» PROBLEM DETAILS
Please retype every entry as written, and keep the pictures out.

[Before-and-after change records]

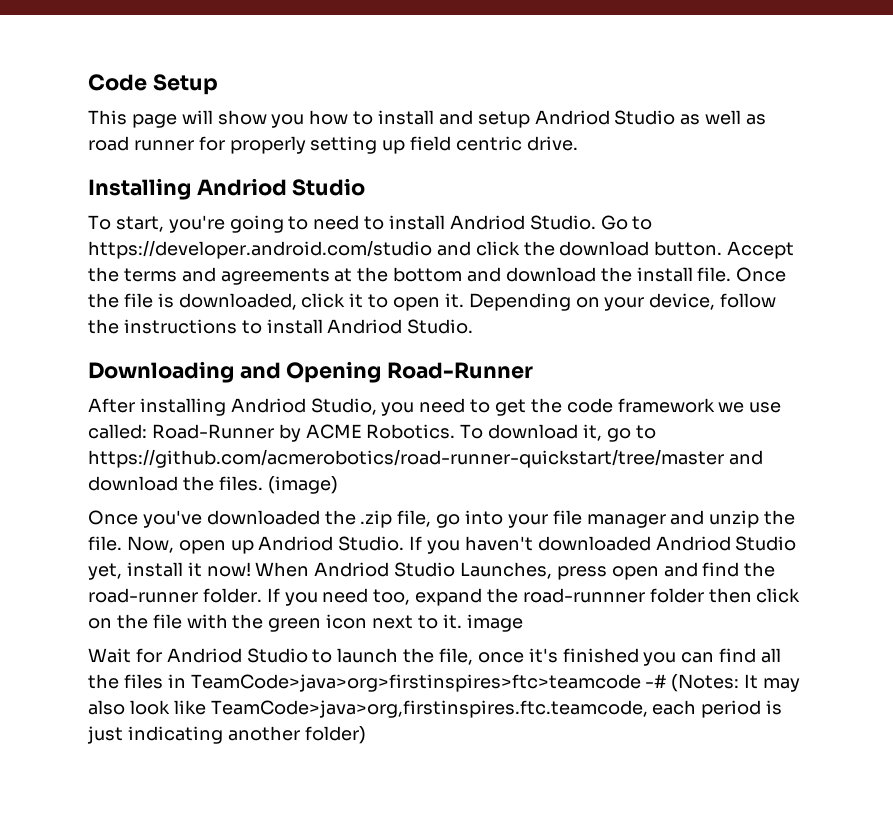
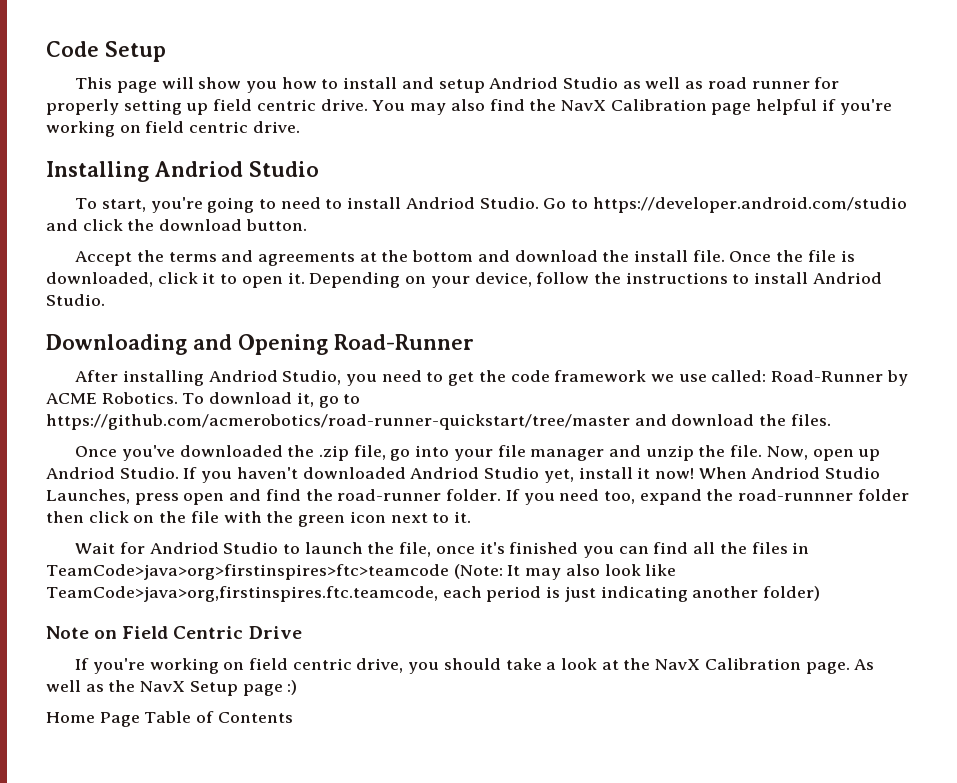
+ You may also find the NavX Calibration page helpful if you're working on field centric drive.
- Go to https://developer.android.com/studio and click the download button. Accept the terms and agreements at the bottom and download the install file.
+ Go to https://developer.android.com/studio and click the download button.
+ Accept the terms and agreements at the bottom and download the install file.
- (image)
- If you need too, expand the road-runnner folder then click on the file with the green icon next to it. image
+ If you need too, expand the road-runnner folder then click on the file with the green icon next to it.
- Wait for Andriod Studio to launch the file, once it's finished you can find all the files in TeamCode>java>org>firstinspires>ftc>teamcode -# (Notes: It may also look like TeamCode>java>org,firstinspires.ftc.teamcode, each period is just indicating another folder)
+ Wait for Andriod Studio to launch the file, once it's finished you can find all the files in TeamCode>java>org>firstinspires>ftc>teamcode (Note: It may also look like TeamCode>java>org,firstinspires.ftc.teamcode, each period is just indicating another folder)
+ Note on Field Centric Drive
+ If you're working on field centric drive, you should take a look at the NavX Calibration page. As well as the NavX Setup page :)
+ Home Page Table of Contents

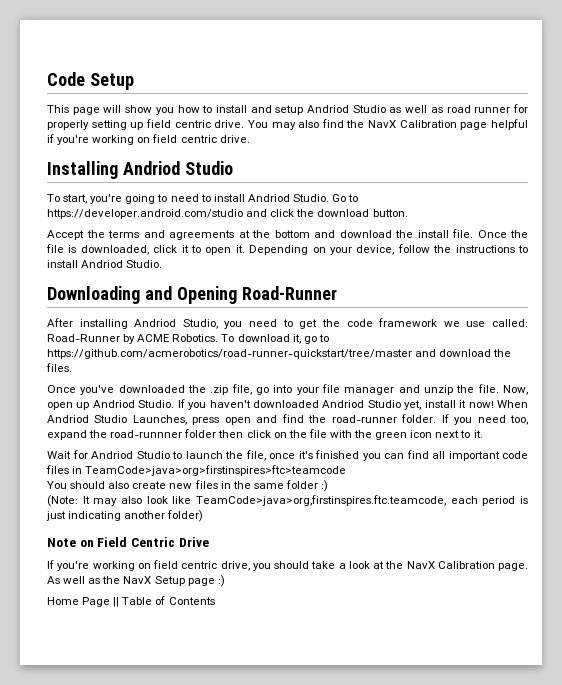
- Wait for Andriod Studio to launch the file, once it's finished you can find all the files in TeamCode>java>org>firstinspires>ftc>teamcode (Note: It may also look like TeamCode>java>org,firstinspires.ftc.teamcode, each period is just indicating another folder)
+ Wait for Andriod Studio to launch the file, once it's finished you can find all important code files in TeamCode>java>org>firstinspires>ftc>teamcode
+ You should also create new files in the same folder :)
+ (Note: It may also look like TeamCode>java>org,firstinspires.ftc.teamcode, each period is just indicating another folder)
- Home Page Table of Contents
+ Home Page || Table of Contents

» EXERCISE OUTPUT
+ You may also find the NavX Calibration page helpful if you're working on field centric drive.
- Go to https://developer.android.com/studio and click the download button. Accept the terms and agreements at the bottom and download the install file.
+ Go to https://developer.android.com/studio and click the download button.
+ Accept the terms and agreements at the bottom and download the install file.
- (image)
- If you need too, expand the road-runnner folder then click on the file with the green icon next to it. image
+ If you need too, expand the road-runnner folder then click on the file with the green icon next to it.
- Wait for Andriod Studio to launch the file, once it's finished you can find all the files in TeamCode>java>org>firstinspires>ftc>teamcode -# (Notes: It may also look like TeamCode>java>org,firstinspires.ftc.teamcode, each period is just indicating another folder)
+ Wait for Andriod Studio to launch the file, once it's finished you can find all the files in TeamCode>java>org>firstinspires>ftc>teamcode (Note: It may also look like TeamCode>java>org,firstinspires.ftc.teamcode, each period is just indicating another folder)
+ Note on Field Centric Drive
+ If you're working on field centric drive, you should take a look at the NavX Calibration page. As well as the NavX Setup page :)
+ Home Page Table of Contents

- Wait for Andriod Studio to launch the file, once it's finished you can find all the files in TeamCode>java>org>firstinspires>ftc>teamcode (Note: It may also look like TeamCode>java>org,firstinspires.ftc.teamcode, each period is just indicating another folder)
+ Wait for Andriod Studio to launch the file, once it's finished you can find all important code files in TeamCode>java>org>firstinspires>ftc>teamcode
+ You should also create new files in the same folder :)
+ (Note: It may also look like TeamCode>java>org,firstinspires.ftc.teamcode, each period is just indicating another folder)
- Home Page Table of Contents
+ Home Page || Table of Contents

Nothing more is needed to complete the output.